Kim is delighted to credit Alex Usher for a number of plants in the garden, such as the magic/surprise lilies grouped as floral bouquets along the steps and has tried to retain as many plants from previous owners as possible. “Alex planted things, and I’ve rearranged them to work in this landscape,” she says.

The most recent addition to Kim’s landscape is a deck off the back of the main floor of the house and a stone retaining wall and patio off the lower level. Both break up what otherwise would appear to be a four-story structure from the rear.
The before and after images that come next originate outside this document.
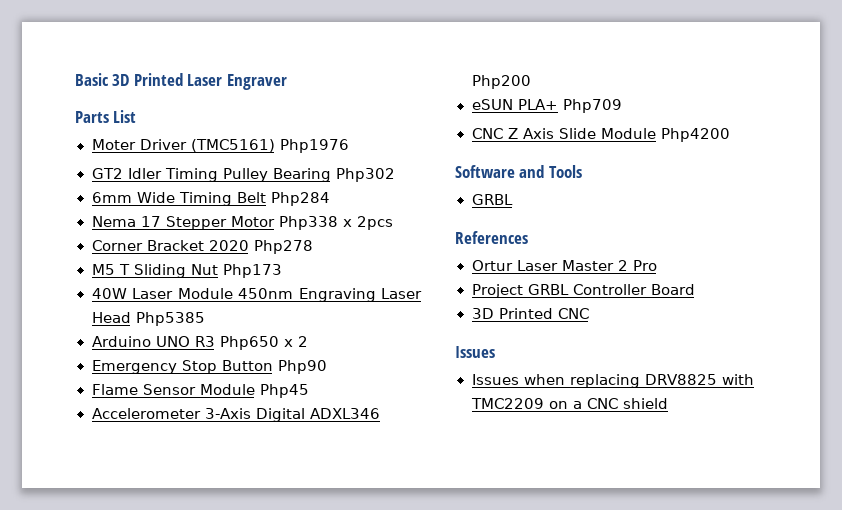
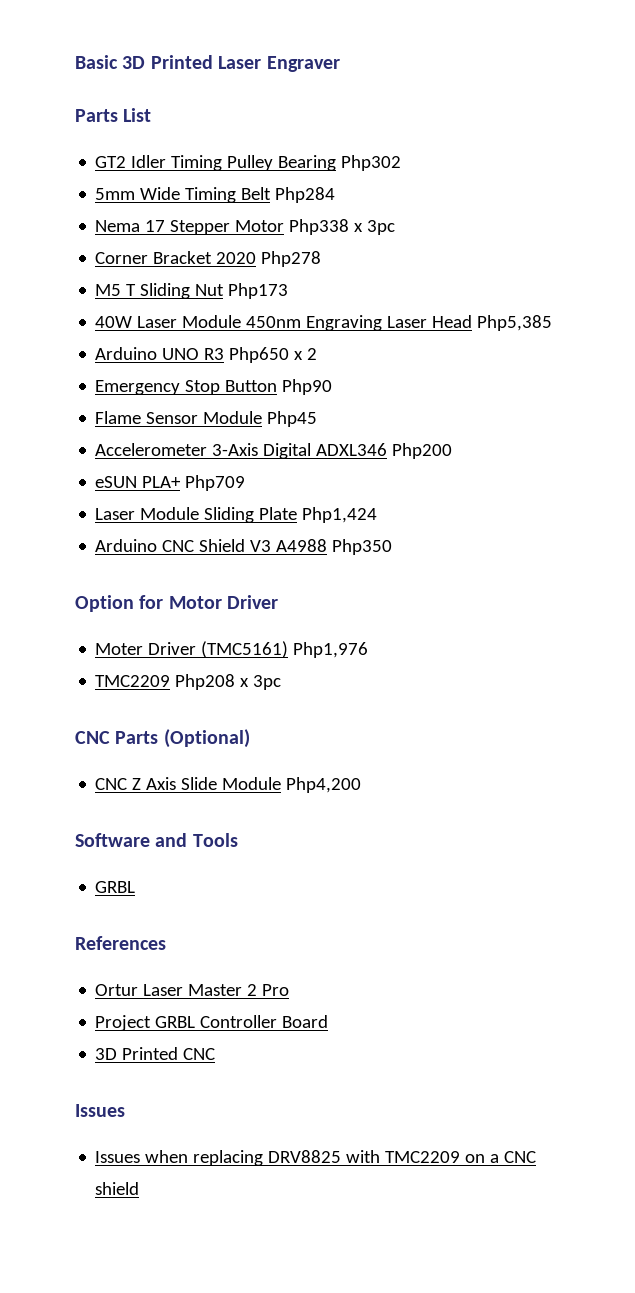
[91,139,349,153] // Moter Driver (TMC5161) Php1976 -> (152, 115) none
[91,192,132,203] 6mm -> [95,188,136,200] 5mm
[356,216,393,230] 2pcs -> [367,220,396,235] 3pc
[135,312,205,326] Php5385 -> [477,315,553,331] Php5,385
(622, 106) none -> [95,507,378,523] [95,539,393,555] [75,595,279,612] [95,641,369,658] [95,674,282,690] [75,729,250,748] // Laser Module Sliding Plate Php1,424 // Arduino CNC Shield V3 A4988 Php350 // Option for Motor Driver // Moter Driver (TMC5161) Php1,976 // TMC2209 Php208 x 3pc // CNC Parts (Optional)
[660,128,730,142] Php4200 -> [286,777,362,793] Php4,200

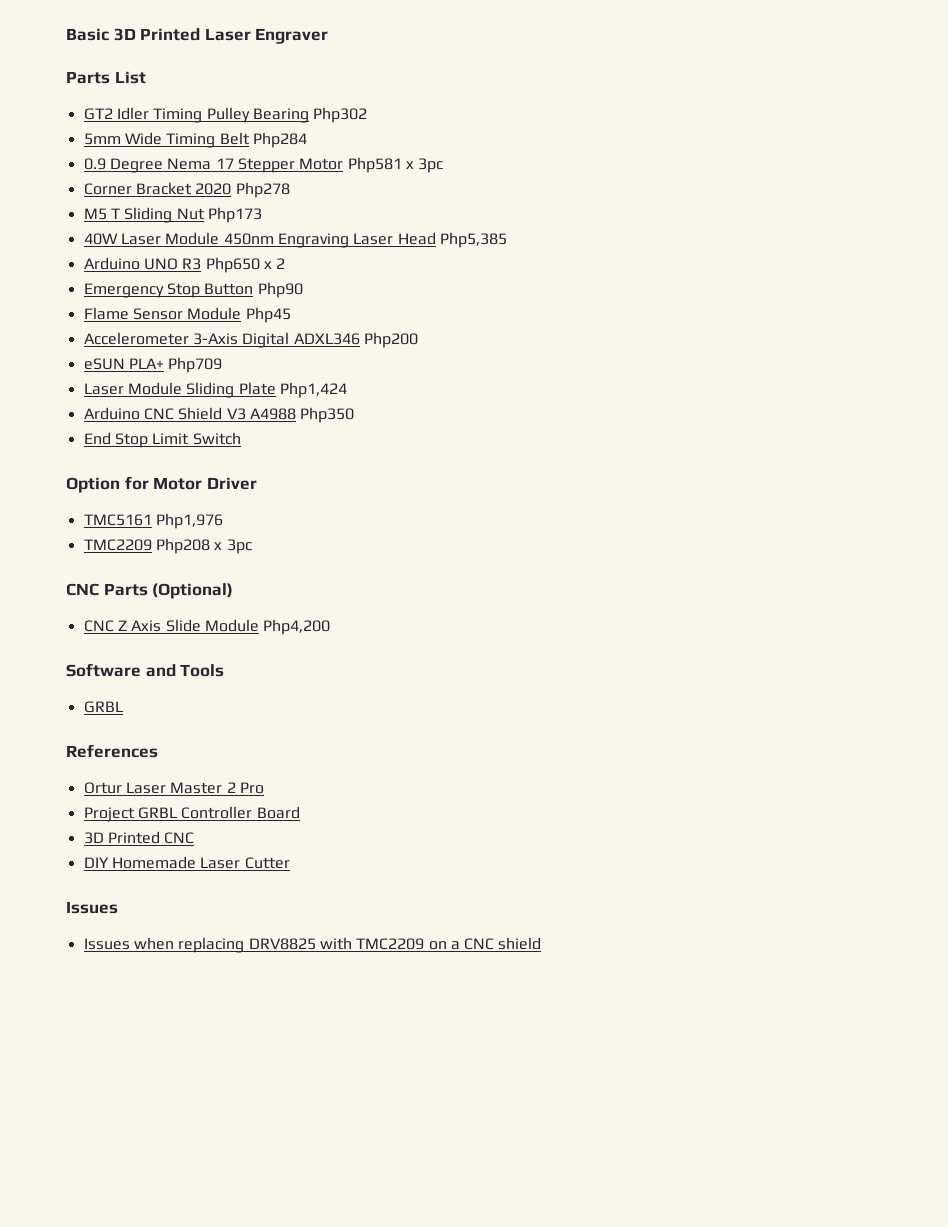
(336, 195) none -> [83,158,163,173] 0.9 Degree
[289,219,350,235] Php338 -> [347,157,402,173] Php581
(393, 547) none -> [83,432,241,448] // End Stop Limit Switch
[95,641,289,658] Moter Driver (TMC5161) -> [83,514,152,526] TMC5161
(216, 1054) none -> [83,856,290,869] // DIY Homemade Laser Cutter

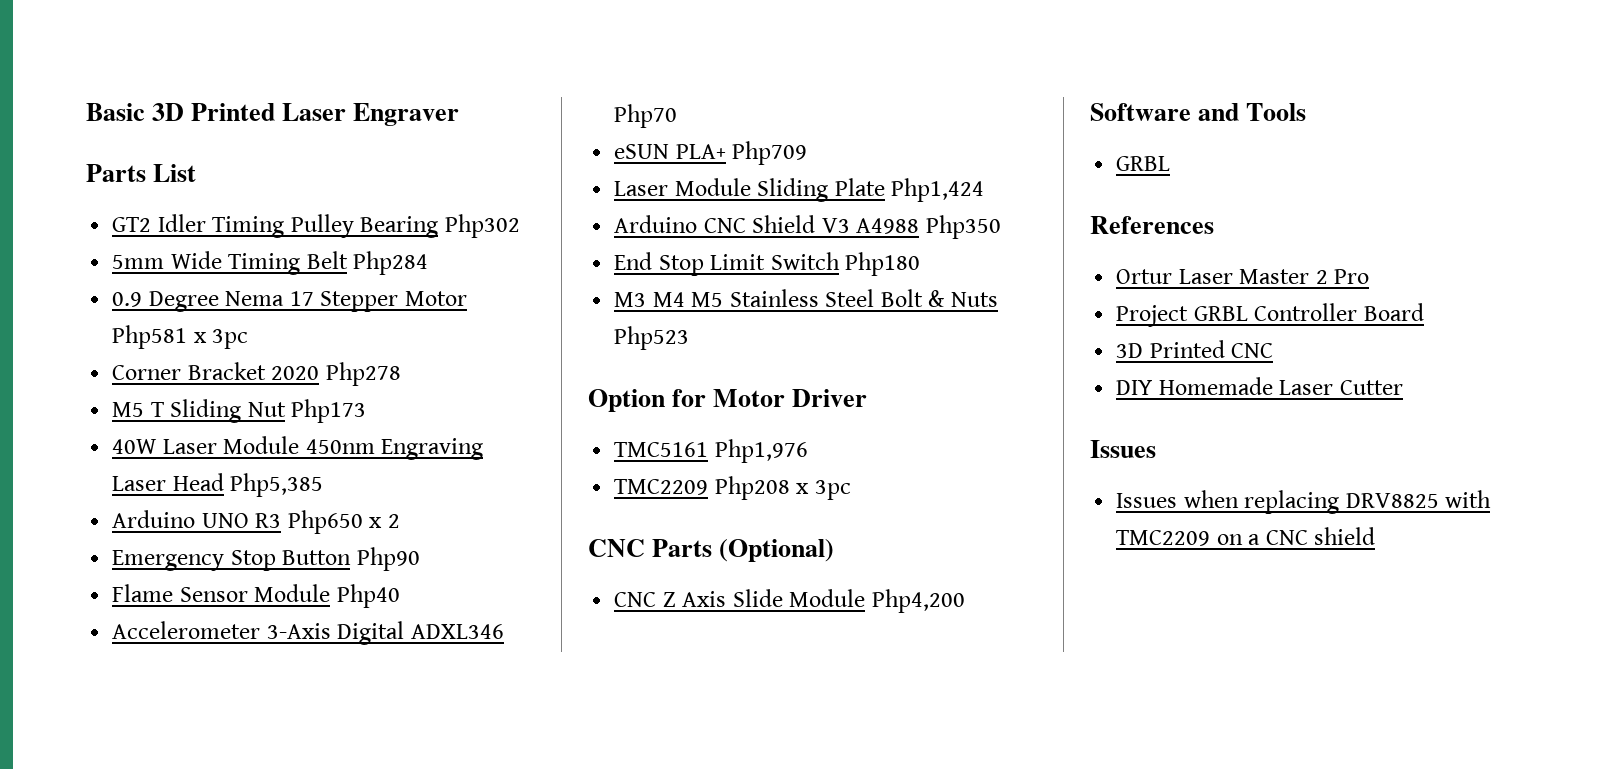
[245,307,291,323] Php45 -> [336,584,400,608] Php40
[363,332,418,348] Php200 -> [614,104,678,128] Php70
(241, 438) none -> [845,252,921,276] [614,289,998,307] [614,326,690,350] Php180 // M3 M4 M5 Stainless Steel Bolt & Nuts Php523

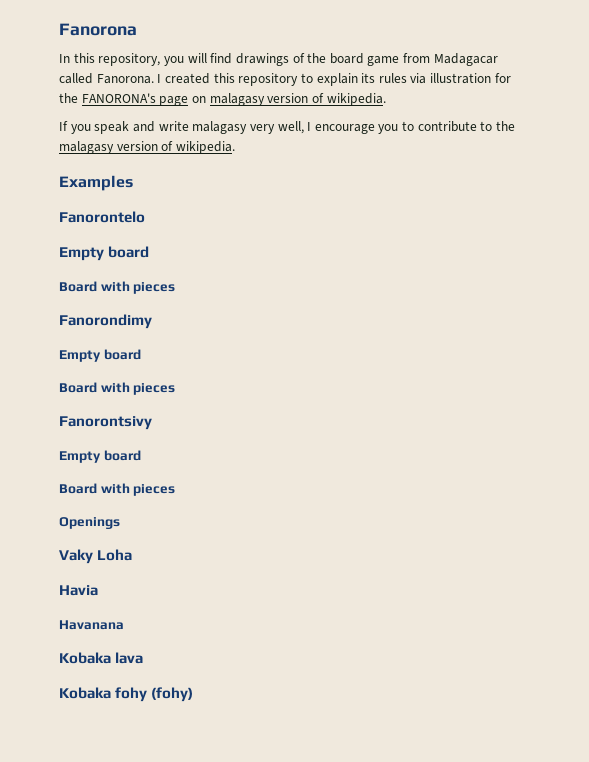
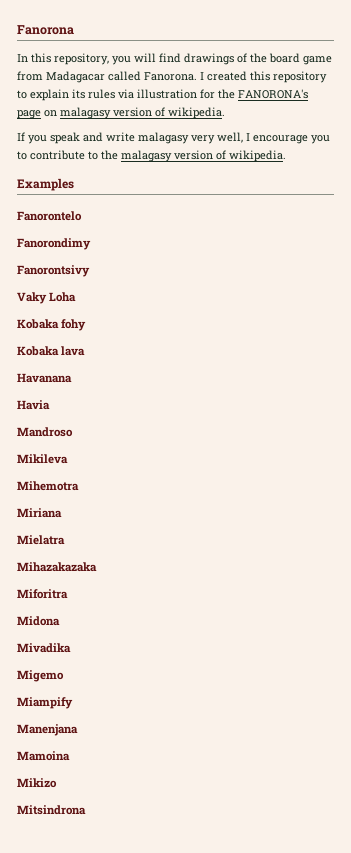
[59,246,150,261] [59,281,176,294] [59,314,152,329] [59,349,141,362] [59,382,176,395] [59,416,152,430] [59,450,141,463] [59,483,176,496] [59,517,120,529] Empty board // Board with pieces // Fanorondimy // Empty board // Board with pieces // Fanorontsivy // Empty board // Board with pieces // Openings -> [17,238,91,250] [17,265,90,277] Fanorondimy // Fanorontsivy
[59,585,98,596] [59,620,124,630] Havia // Havanana -> [17,319,87,331] Kobaka fohy
[59,687,194,702] Kobaka fohy (fohy) -> [17,373,72,383] [17,400,50,410] [17,427,73,437] [17,454,68,464] [17,481,79,491] [17,508,62,518] [17,535,65,545] [17,562,97,572] [17,589,68,599] [17,616,60,626] [17,643,71,653] [17,670,64,682] [17,697,73,709] [17,724,78,736] [17,751,70,761] [17,778,57,788] [17,805,86,815] Havanana // Havia // Mandroso // Mikileva // Mihemotra // Miriana // Mielatra // Mihazakazaka // Miforitra // Midona // Mivadika // Migemo // Miampify // Manenjana // Mamoina // Mikizo // Mitsindrona

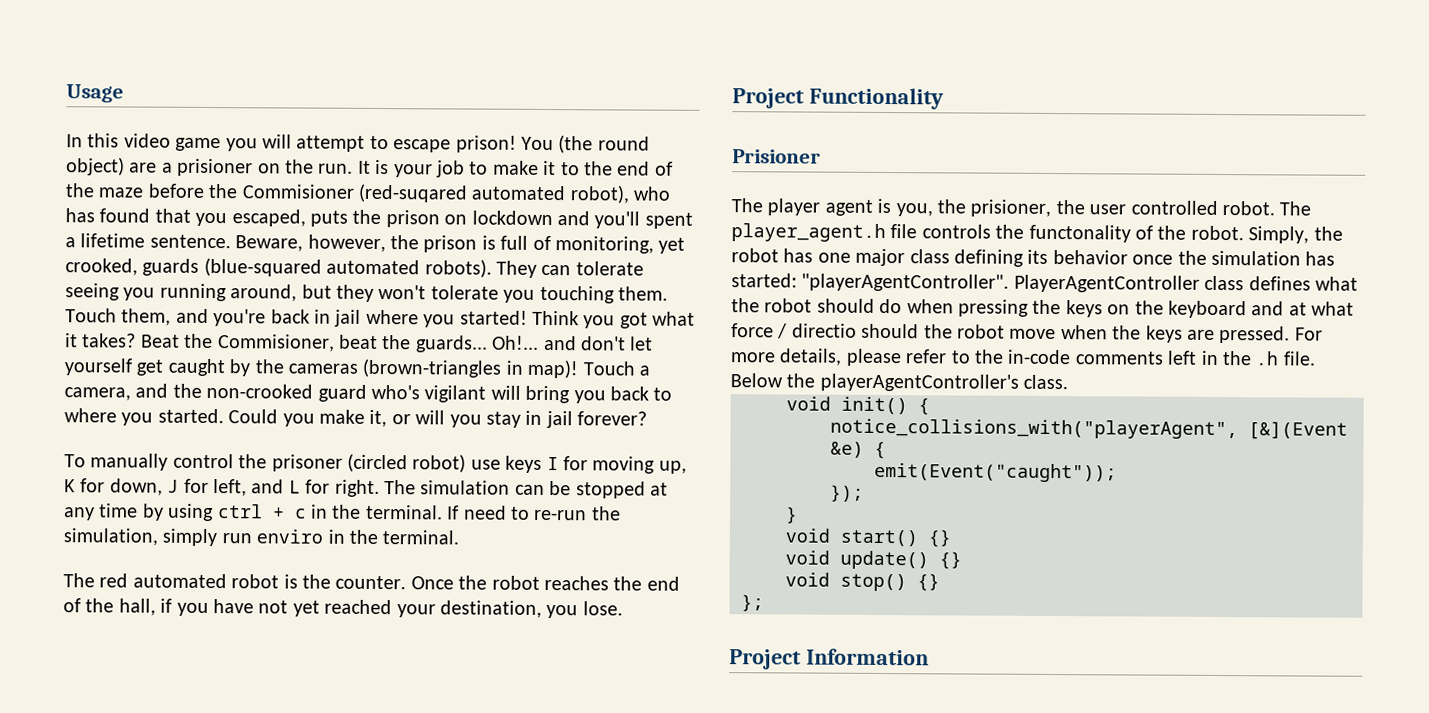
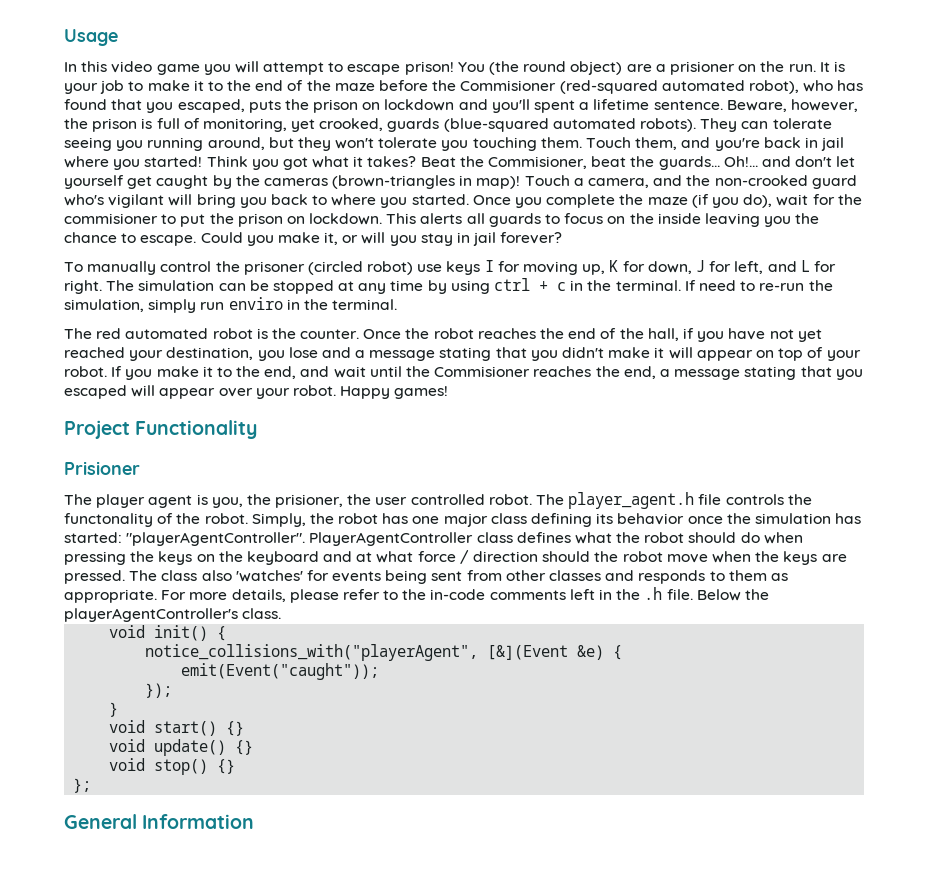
[358,183,468,203] (red-suqared -> [559,80,658,94] (red-squared
(224, 416) none -> [472,194,862,208] [64,213,820,227] [64,232,197,246] Once you complete the maze (if you do), wait for the commisioner to put the prison on lockdown. This alerts all guards to focus on the inside leaving you the chance to escape.
[582,601,623,616] lose. -> [288,347,861,361] [64,366,863,380] [64,385,449,399] lose and a message stating that you didn't make it will appear on top of your robot. If you make it to the end, and wait until the Commisioner reaches the end, a message stating that you escaped will appear over your robot. Happy games!
[791,323,857,338] directio -> [473,551,539,562] direction
(1291, 334) none -> [129,570,788,584] [64,589,157,603] The class also 'watches' for events being sent from other classes and responds to them as appropriate.
[729,649,801,670] Project -> [64,814,137,829] General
They also provide additional garden space. Lush flower boxes overflow deck railings and containers of herbs and vegetables, such as tomatoes and peppers, add utility to the lovely patio.

Her garden succeeds, Kim says with a laugh, because there are few, if any, rules.  Terra cotta pots mix with limestone. “I like to try things. If it doesn’t work, it doesn’t work. You can always change things.”

The most successful gardens, she feels, mix annuals, perennials and tropicals. “They all have their value,” she notes. Kim also has success mixing shrubs and annuals such as boxwood and New Guinea impatiens, normally thought of as shade loving, into sunny spaces. The secret, she says, is making sure the shade lovers get plenty of moisture.

Her tips for creating a beautiful garden include regular pruning to maintain size and keep plants looking tidy and regular feeding, particularly of annuals. “Just because you have an irrigation system,” she notes, “doesn’t mean that you don’t have to add additional water to trees and shrubs, particularly in hot summer weather.

“People need to understand,” she emphasizes, “that gardens are always changing. You can’t plant something in a space and have a look that always stays the same. Gardens are made up of living things than grow and change. You have to care for them.”